I have gradually acquired the belief that the alternative lies in the unfinished, in the sketch, in what is not yet fully existing. The ā€˜finished alternative’ is ā€˜finished’ in a double sense of the word.
If it is correct, this view has considerable consequences for political life. It means that any attempt to change the existing order into something completely finished, a fully formed entity, is destined to fail: in the process of finishing lies a return to the by-gone. Note that I am here thinking of change and reversion in terms of structure. The existing order changes in structure while it enters its new form. This was the meaning of the oracles: they provided sketches, not answers, as entrances to the new. This is the meaning of psychotherapy. In the sketches of the oracles and of the therapist to him who asks and to the patient – in the very fact that only sketches are given – lie their alternatives.
Existing order changes in structure while it enters the new. The first political question, then, becomes that of how this ā€˜while’ should be started, how the sketch should be begun, how it should be mobilized.
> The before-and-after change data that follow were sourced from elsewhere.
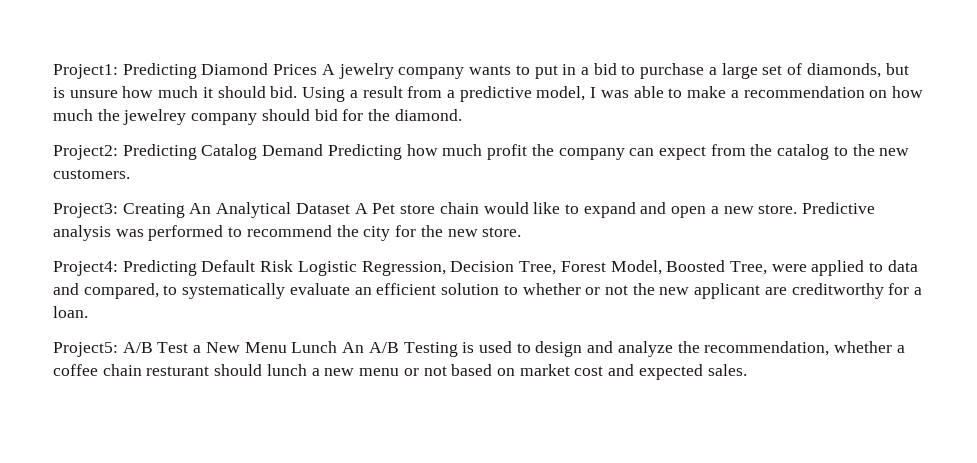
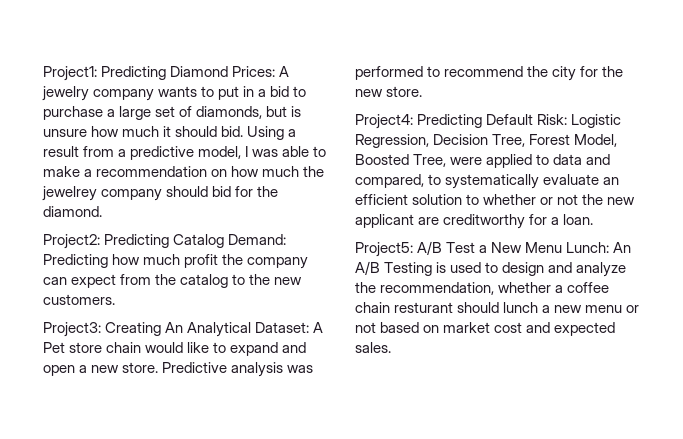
- Project1: Predicting Diamond Prices A jewelry company wants to put in a bid to purchase a large set of diamonds, but is unsure how much it should bid.
+ Project1: Predicting Diamond Prices: A jewelry company wants to put in a bid to purchase a large set of diamonds, but is unsure how much it should bid.
- Project2: Predicting Catalog Demand Predicting how much profit the company can expect from the catalog to the new customers.
+ Project2: Predicting Catalog Demand: Predicting how much profit the company can expect from the catalog to the new customers.
- Project3: Creating An Analytical Dataset A Pet store chain would like to expand and open a new store.
+ Project3: Creating An Analytical Dataset: A Pet store chain would like to expand and open a new store.
- Project4: Predicting Default Risk Logistic Regression, Decision Tree, Forest Model, Boosted Tree, were applied to data and compared, to systematically evaluate an efficient solution to whether or not the new applicant are creditworthy for a loan.
+ Project4: Predicting Default Risk: Logistic Regression, Decision Tree, Forest Model, Boosted Tree, were applied to data and compared, to systematically evaluate an efficient solution to whether or not the new applicant are creditworthy for a loan.
- Project5: A/B Test a New Menu Lunch An A/B Testing is used to design and analyze the recommendation, whether a coffee chain resturant should lunch a new menu or not based on market cost and expected sales.
+ Project5: A/B Test a New Menu Lunch: An A/B Testing is used to design and analyze the recommendation, whether a coffee chain resturant should lunch a new menu or not based on market cost and expected sales.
The second question, which is politically almost as central, is that of how the sketch may be maintained as a sketch, or at least prolonged in life as a sketch. An enormous political pressure exists in the direction of completing the sketch into a finished drawing, and thereby ending the growth of the product. How can this be avoided, or at least postponed? The answer to this question requires a new understanding of the social forces that work for the process of finishing.
Through both of these questions, abolition runs like a red thread. Abolition is the point of departure.
In the following I shall first explain in more detail why the alternative lies in the unfinished. Next, I shall approach the two questions mentioned above: the inception and the maintenance of the unfinished. I will hardly give complete answers to these questions, but I hope to be able to give some suggestions.

2. The unfinished as alternative

The alternative is ā€˜alternative’ in so far as it is not based on the premises of the old system, but on its own premises, which at one or more points contradict those of the old system. In other words, contradiction is a necessary element in the alternative. It is a matter of contradiction in terms of goals, or in terms of means together with goals.
The alternative is ā€˜alternative’ in so far as it competes with the old system. An arrangement which does not compete with the old system, an arrangement which is not relevant for the members of the old system as a replacement of the old system, is no alternative. I emphasize that the concept of competition takes, as its point of departure, the subjective standpoint of the satisfied system-member being confronted with an opposition. The political task is that of exposing to such a member the insufficiency of being satisfied with the system. When this is exposed, the opposition competes. This is the case whether the system-members in question are on top or at the bottom of the system. Often those we try to talk to will be at the bottom, because these are considered more mobile for actual political action. The main problem, then, is that of obtaining the combination of the contradicting and the competing; the main problem is that of avoiding that your contradiction becomes non-competing and that your competition becomes agreement. The main aim is that of attaining the competing contradiction.
*
An opposition may seek to bring a message which is (1) foreign and (2) fully formed. In the subsequent discussion, the fact that a message is ā€˜foreign’ will mean that the message in fact does not belong to, is not integrated or woven into, the old system. The opposite of being foreign will subsequently be that of being ā€˜integrated’: the message one seeks to bring has in fact already got its defined place, integrated into the old thinking.
The fact that a message is ā€˜fully formed’ will subsequently mean that the consequences of the actual carrying-out of the message are clarified, or approximately clarified. The opposite of being fully formed will in the following be ā€˜suggested’: the consequences of the actual carrying out of the message are not yet clarified.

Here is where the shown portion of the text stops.